Viene il dubbio che, se al posto dei fantaccini Onu, a Srebrenica ci fosse stato un battaglione IDF e avesse impedito gli 8700 trucidati, anche allora qualcuno avrebbe trovato da condannare. Disse una volta un intellettuale palestinese a un suo collega israeliano: «Vedi, non è a me che il mondo è interessato; ma a voi, a voi ebrei». E poco importa – anzi, dal 7 ottobre 2023 è diventato del tutto irrilevante – che si tratti di ebrei e/o di Israele. Ma l’interesse è comunque sempre monodirezionale; Israele sbaglia; sempre; by default; per il solo fatto di essere Israele.
Che Israele venga criticato per essere intervenuto per fermare e/o comunque limitare una strage – compiuta da islamisti – non è più nemmeno anti-israelianismo o anti-sionismo o ossessione anti-israeliana; è falso ideologico; è marciume morale; è malattia mentale. Solo un malato di mente può criticare chi – anche con la forza e anche con una forza letale – interviene per bloccare un più grande bagno di sangue già in corso. Ma è anche un chiaro segnale che noi ebrei dobbiamo cogliere: una società e cultura che criticano Israele perché non rimane indifferente davanti al sangue del proprio prossimo, sono una società e una cultura che, esattamente come non hanno fatto nulla per Israele dal 7 ottobre, non faranno assolutamente nulla se un 7 ottobre dovesse ricapitare; magari anche qui da noi, in Europa, o in Italia.
Achille Lauro e Sigonella: ricordano qualcosa? La bara buttata dai sindacati di sinistra davanti alla sinagoga di Roma: indicava qualcosa? L’attentato – quello sì, voluto e non di striscio e per errore – alla stessa sinagoga: ha detto qualcosa? Suwayda ci insegna qualcosa?
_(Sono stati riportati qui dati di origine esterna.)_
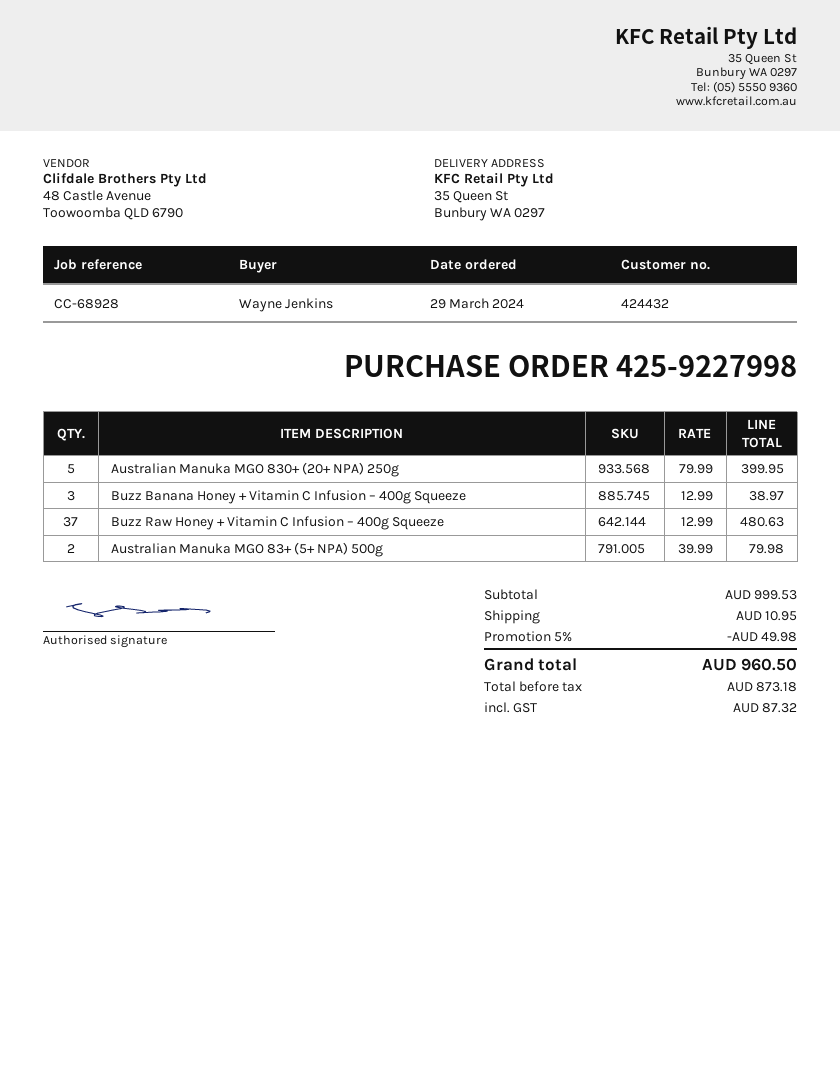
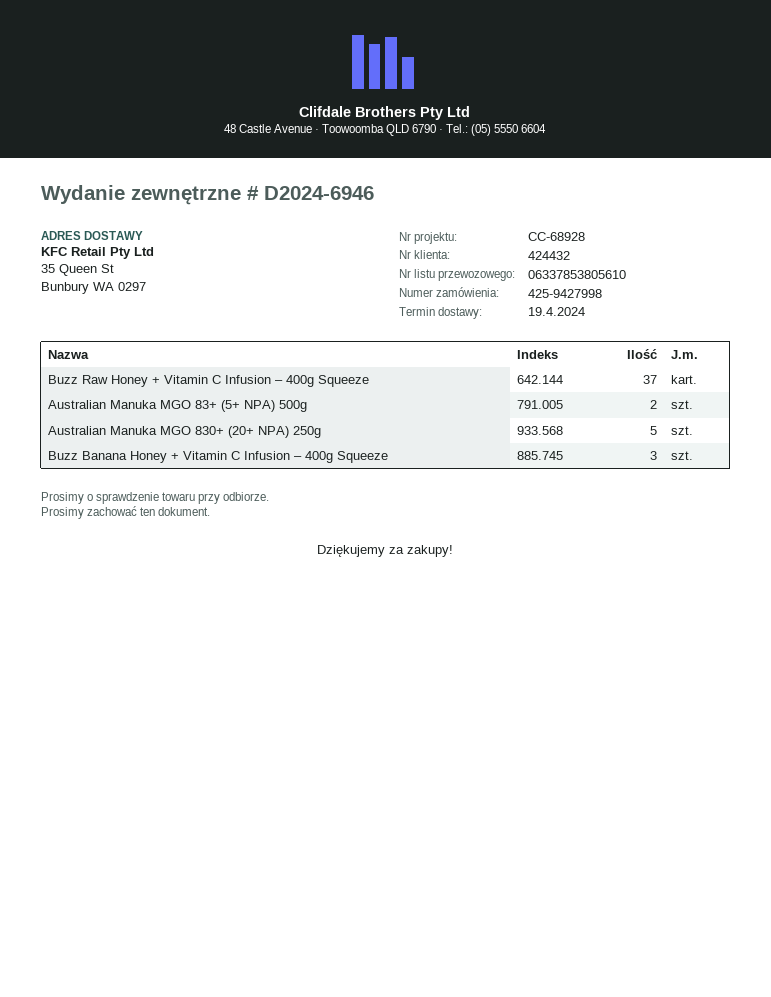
order number: 425-9227998 -> 425-9427998

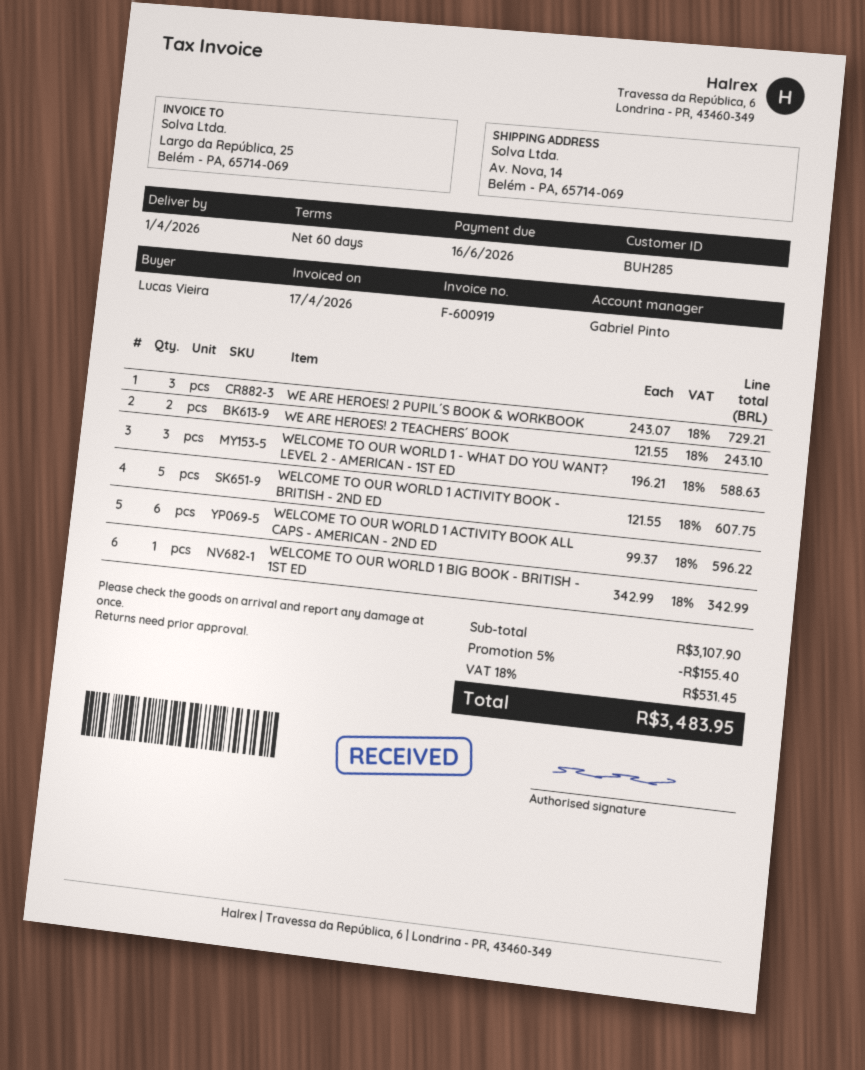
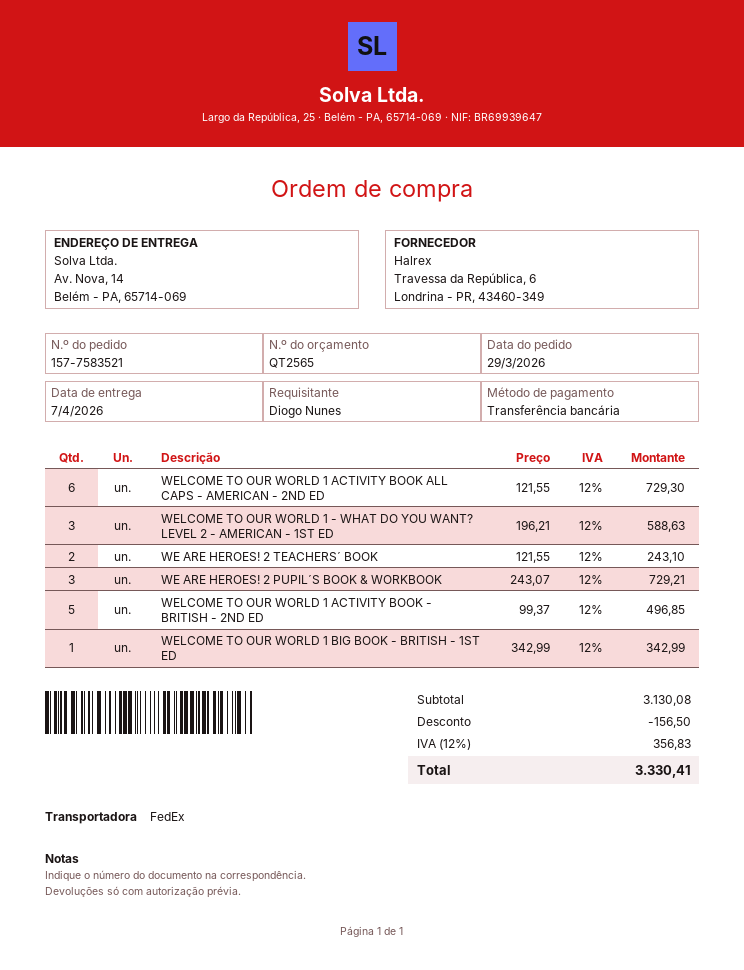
delivery date: 2026-04-01 -> 2026-04-07
ordered by: Lucas Vieira -> Diogo Nunes
WELCOME TO OUR WORLD 1 ACTIVITY BOOK - BRITISH - 2ND ED: 5 x 121.55 = 607.75 -> 5 x 99.37 = 496.85
WELCOME TO OUR WORLD 1 ACTIVITY BOOK ALL CAPS - AMERICAN - 2ND ED: 6 x 99.37 = 596.22 -> 6 x 121.55 = 729.30
subtotal: 3107.90 -> 3130.08
discount: 155.40 -> 156.50
tax: 18% = 531.45 -> 12% = 356.83
total: 3483.95 -> 3330.41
Sì, ci insegna molto: che ancora una volta non dobbiamo confidare in chi ci appare generoso; in persone, organizzazioni o partiti o “società civili”, da cui non verranno né aiuto né salvezza. Rendiamoci conto che dall’8 ottobre, un intero paese è stato venduto per il solo fatto di avere osato reagire a un massacro e a un sequestro di massa; eventi e atrocità che non si vedevano dai tempi del nazismo e che – senza alcuna sorpresa – si sono rivisti oggi ad opera di tagliagole islamisti.
Ma Suwaudia ci indica molto chiaramente che, nuovamente, è questo l’unico paese da cui ci si può aspettare aiuto e confine aperto quando la stessa esistenza fisica sia messa in discussione. Difficile distinguere tra fascinazioni per nazismo e islamismo che tutto hanno giustificato, allora come oggi; o il venti-secolare pregiudizio antiebraico che è proprio “anti” tutto ciò che è ebraico, compreso lo “stato ebraico”. Ma questa distinzione, in fondo, per noi ebrei è assolutamente irrilevante; c’è chi dice «dalla padella alla brace»; ma forse vale meglio «zu trefà vezu nevelà».